Il miliardario rimase sbalordito nel vedere una cicatrice sulla mano della cameriera che gli serviva il caffè: in quel momento scoprì che sua figlia, che si credeva "morta" 15 anni prima, era stata ridotta in schiavitù dalla sua seconda moglie.

Una sontuosa dimora a Lomas de Chapultepec, Città del Messico, piena di lampadari di cristallo, pavimenti in marmo italiano e centinaia di quadri del valore di milioni di pesos. In mezzo a tanta opulenza viveva un uomo che sembrava sempre triste, nonostante avesse tutto: Don Alfonso, uno degli uomini d'affari più potenti del paese.

Erano passati quindici anni dalla scomparsa della sua unica figlia, Angelica. La sua seconda moglie, Melanie, gli aveva detto che era annegata in un fiume mentre passeggiava nel parco. Il suo corpo non fu mai ritrovato.

Da quel momento in poi, anche il cuore di Don Alfonso sembrò morire.

Diventò freddo. Impaziente. Distante.

E Melanie? Aveva preso possesso della casa come se fosse il suo palazzo: comprava auto nuove ogni mese, licenziava la governante quando le pareva e la trattava come se fosse spazzatura.

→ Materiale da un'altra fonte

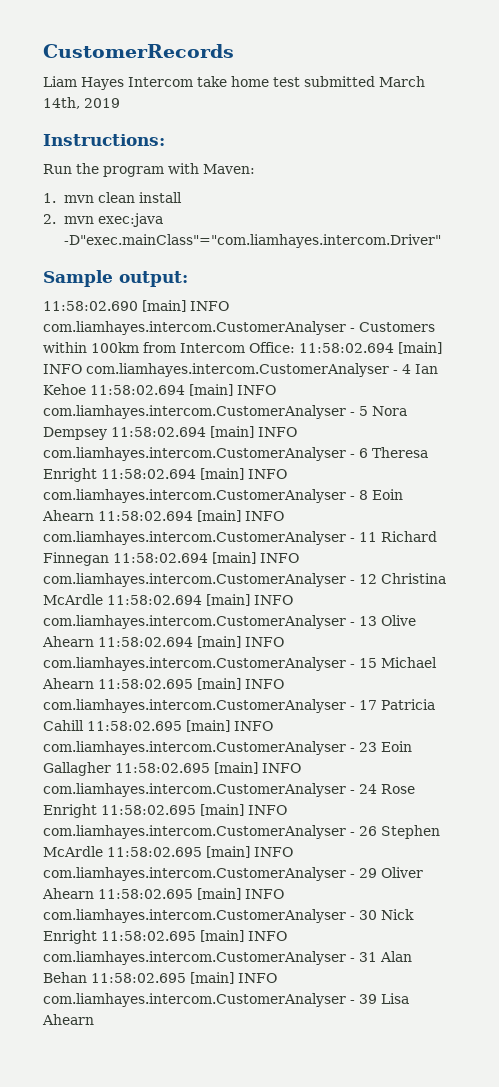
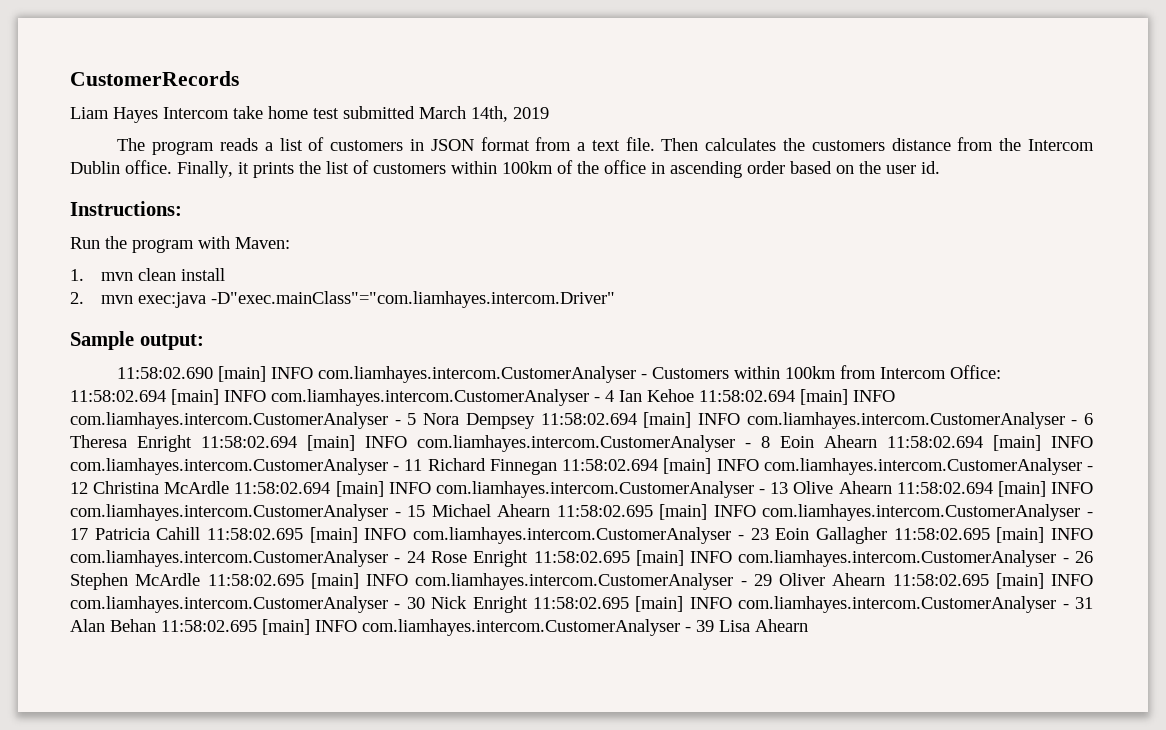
(120, 103) none -> [117,137,1094,155] [70,160,940,178] // The program reads a list of customers in JSON format from a text file. Then calculates the customers distance from the Intercom Dublin office. Finally, it prints the list of customers within 100km of the office in ascending order based on the user id.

Una mattina arrivò una nuova governante.

Maya.

Aveva vent'anni, era snella, silenziosa e parlava a malapena, limitandosi a "Sì, signora" o "Sì, signore".

Il primo giorno, Melanie le urlò contro:

"Ehi, Maya! Puliscimi le scarpe dal fango! Sbrigati! Sei più lenta di una lumaca!"

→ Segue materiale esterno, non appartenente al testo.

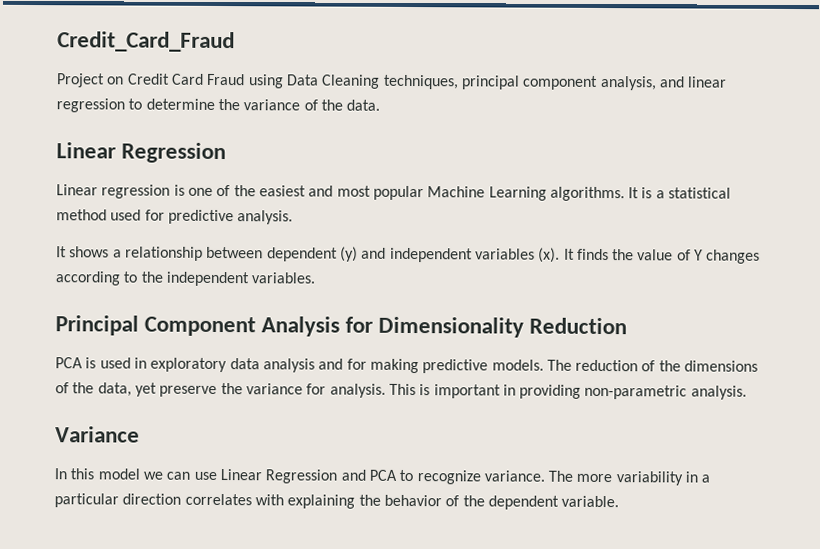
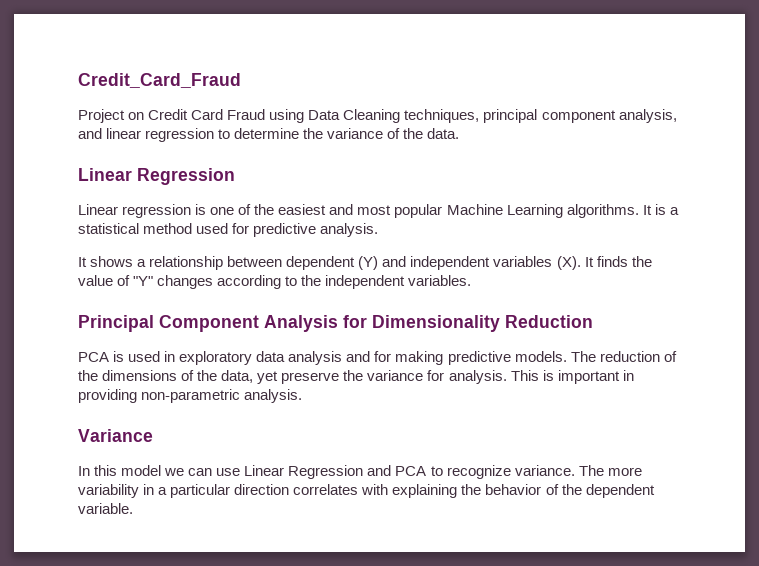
[339,246,358,262] (y) -> [358,256,379,270] (Y)
[538,247,561,263] (x). -> [556,256,581,270] (X).
[694,249,704,261] Y -> [133,276,154,286] "Y"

Maya si inginocchiò sul pavimento, lucidando le sue scarpe firmate, evitando il contatto visivo.

In quel momento, Don Alfonso tornò dall'ufficio. Era ancora in giacca e cravatta, con la valigetta in mano, esausto.

"Maya", ordinò Melanie con un sorriso beffardo. "Prepara un caffè a questo signore. E bollente. Sai come reagisce quando il caffè si raffredda."

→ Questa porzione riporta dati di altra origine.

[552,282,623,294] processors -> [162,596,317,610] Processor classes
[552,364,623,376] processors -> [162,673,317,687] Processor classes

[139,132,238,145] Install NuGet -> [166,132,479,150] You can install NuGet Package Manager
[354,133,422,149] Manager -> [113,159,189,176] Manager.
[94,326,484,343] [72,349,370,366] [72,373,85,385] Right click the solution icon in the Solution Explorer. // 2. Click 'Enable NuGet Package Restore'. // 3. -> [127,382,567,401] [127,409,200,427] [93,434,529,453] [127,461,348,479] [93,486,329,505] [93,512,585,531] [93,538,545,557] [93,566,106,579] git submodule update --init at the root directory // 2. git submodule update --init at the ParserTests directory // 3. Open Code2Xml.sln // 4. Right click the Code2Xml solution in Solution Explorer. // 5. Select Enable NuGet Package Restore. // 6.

Le mani di Maya tremavano mentre lo preparava. Aveva paura di Melanie; sapeva cosa succedeva quando qualcosa andava storto.

Entrò in salotto con un vassoio.

Ma all'improvviso, il piccolo Pomerania di Melanie le saltò addosso. Il vassoio si rovesciò. Il caffè bollente si rovesciò sul braccio di Maja.

"Ahi!" gridò per il dolore.

"Sei un buono a nulla!" urlò Melanie. "Guarda il tappeto! Sparisci dalla mia vista!"

Ma Don Alfonso non si mosse.

Fissò il braccio della giovane donna.

La manica bagnata si sollevò leggermente... e poi lei lo vide.

Una cicatrice a forma di farfalla era visibile sul polso destro di Maja.

Piccola. Unica.

Una cicatrice che ricordava persino nei suoi sogni.